How to Think About Integrations

Connecting two systems together can be difficult. This article was created for those who need a starting point for how to begin thinking about integrations in Appian.

In this article we will discuss high-level concepts related to integrations. Additionally, we'll cover common integration terminologies and ways to integrate with Appian. Finally, we'll discuss some of the common barriers you might run into when integrating.

If you are familiar with integrations and just trying to figure out what integration type you need, checkout the Choosing the Right Integration Type article.

Why Integrate

The first question someone needs to ask when considering an integration between two systems is, 'Do I need to integrate these systems?'.

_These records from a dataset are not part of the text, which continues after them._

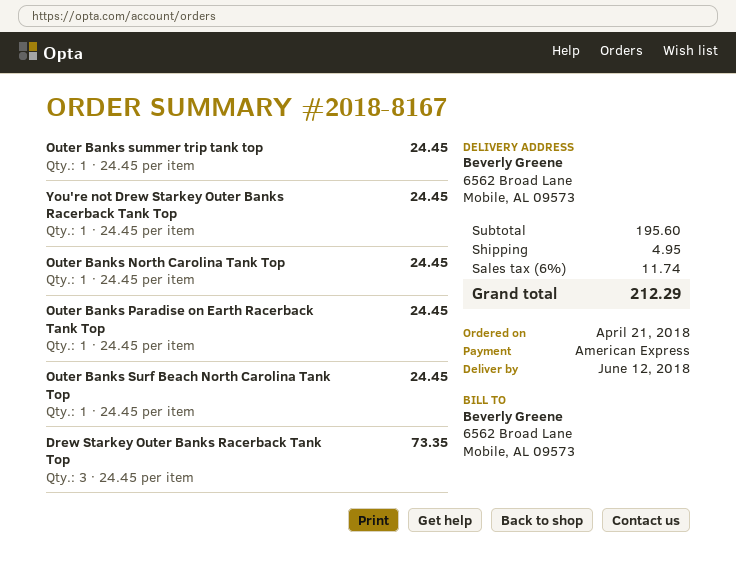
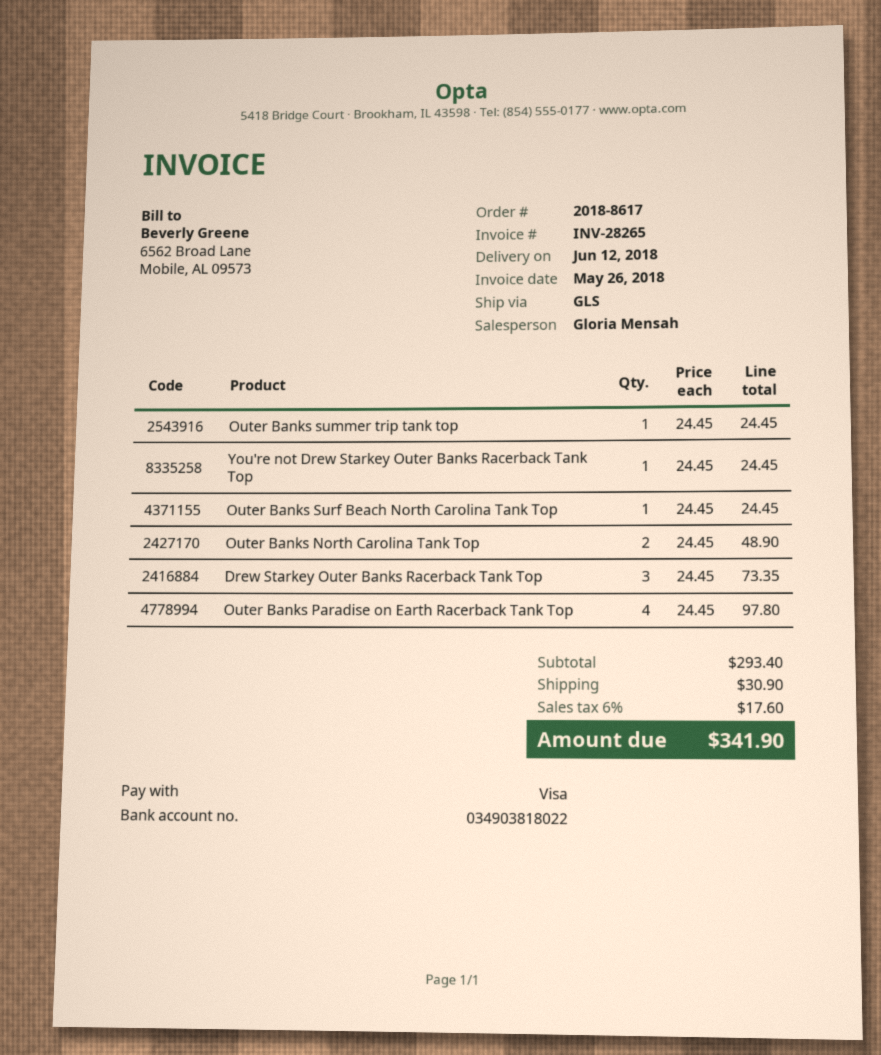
order number: 2018-8167 -> 2018-8617
payment method: American Express -> Visa
Outer Banks North Carolina Tank Top: 1 x 24.45 = 24.45 -> 2 x 24.45 = 48.90
Outer Banks Paradise on Earth Racerback Tank Top: 1 x 24.45 = 24.45 -> 4 x 24.45 = 97.80
subtotal: 195.60 -> 293.40
shipping: 4.95 -> 30.90
tax: 6% = 11.74 -> 6% = 17.60
total: 212.29 -> 341.90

Understanding the purpose of the integration is important. Consider whether the users of one system need data from another system to do their job properly. Integrations will offer the highest value when the information or actions shared between systems offer value not otherwise possible.

Determining viable alternatives is also important. Is the information sharing between systems a one-time event or on-going? How timely does the data need to be? Depending on the frequency and urgency of the data, sometimes a one-time or periodic manual transfer of data is all that's required.

If the integration is important and there's not a viable alternative to get data, then it's a safe bet to invest time in building the integration.

When to Integrate

There are many scenarios that can make you consider using an integration. For example:

  • Cross-organizational users would benefit from knowing more about and collaborating with each other.
  • Multiple applications need to know about something that's happened.
  • A legacy system needs replaced but the cost of fully removing that system is too high in a single step.
  • Data form third-party organizations, like government and academic institutions, are essential to a process.

Each of these scenarios will require different configurations. This topic is discussed more in-depth in the Choosing the Right Integration Type article of the Integration guide.

How to Integrate

Behind every connection type, there’s a protocol behind it. Before looking at an object or expression, it’s important to know how you should be connecting with that particular thing. Appian supports the following protocols:

  • HTTP - For RESTful Web Service Calls. Web APIs, Integrations, and most connector functions use this protocol to connect with other systems.
  • SOAP - For Web Service Definition Language (WSDL) Integrations.
  • JMS - For direct messaging to process models. Used with the receive message event when other systems are configured on a JMS bus.
  • SMTP - E-mail message to process models. Generally, a ‘listener’ model is configured to handle all incoming e-mails for an application, which will then parse the data appropriately.

Integrations via other protocol methods can also be achieved through our extensive plug-in capability.

What Are Integrations

Any time one system has to connect with another that’s an integration. Regarding Appian, you’re either connecting to other systems via a specific object or expression. The objects that are directly related to integrations are:

Once built, Integrations can be called in an expression or interface. Designers building integrations through an expression can also do so via connector functions. These expressions can then be used in a custom rule, or in any relevant expression editor.

Working In Multiple Systems & Multiple Documentation Sources

One significant challenge when setting up an integration between two systems is understanding the differences between how systems work and how they're documented.

This guide provides a comprehensive set of articles needed to successfully choose and configure an integration in Appian. However, it’s also important to have a thorough understanding of the system connecting to Appian. Where possible, we will try to highlight things to look at while reading third-party documentation.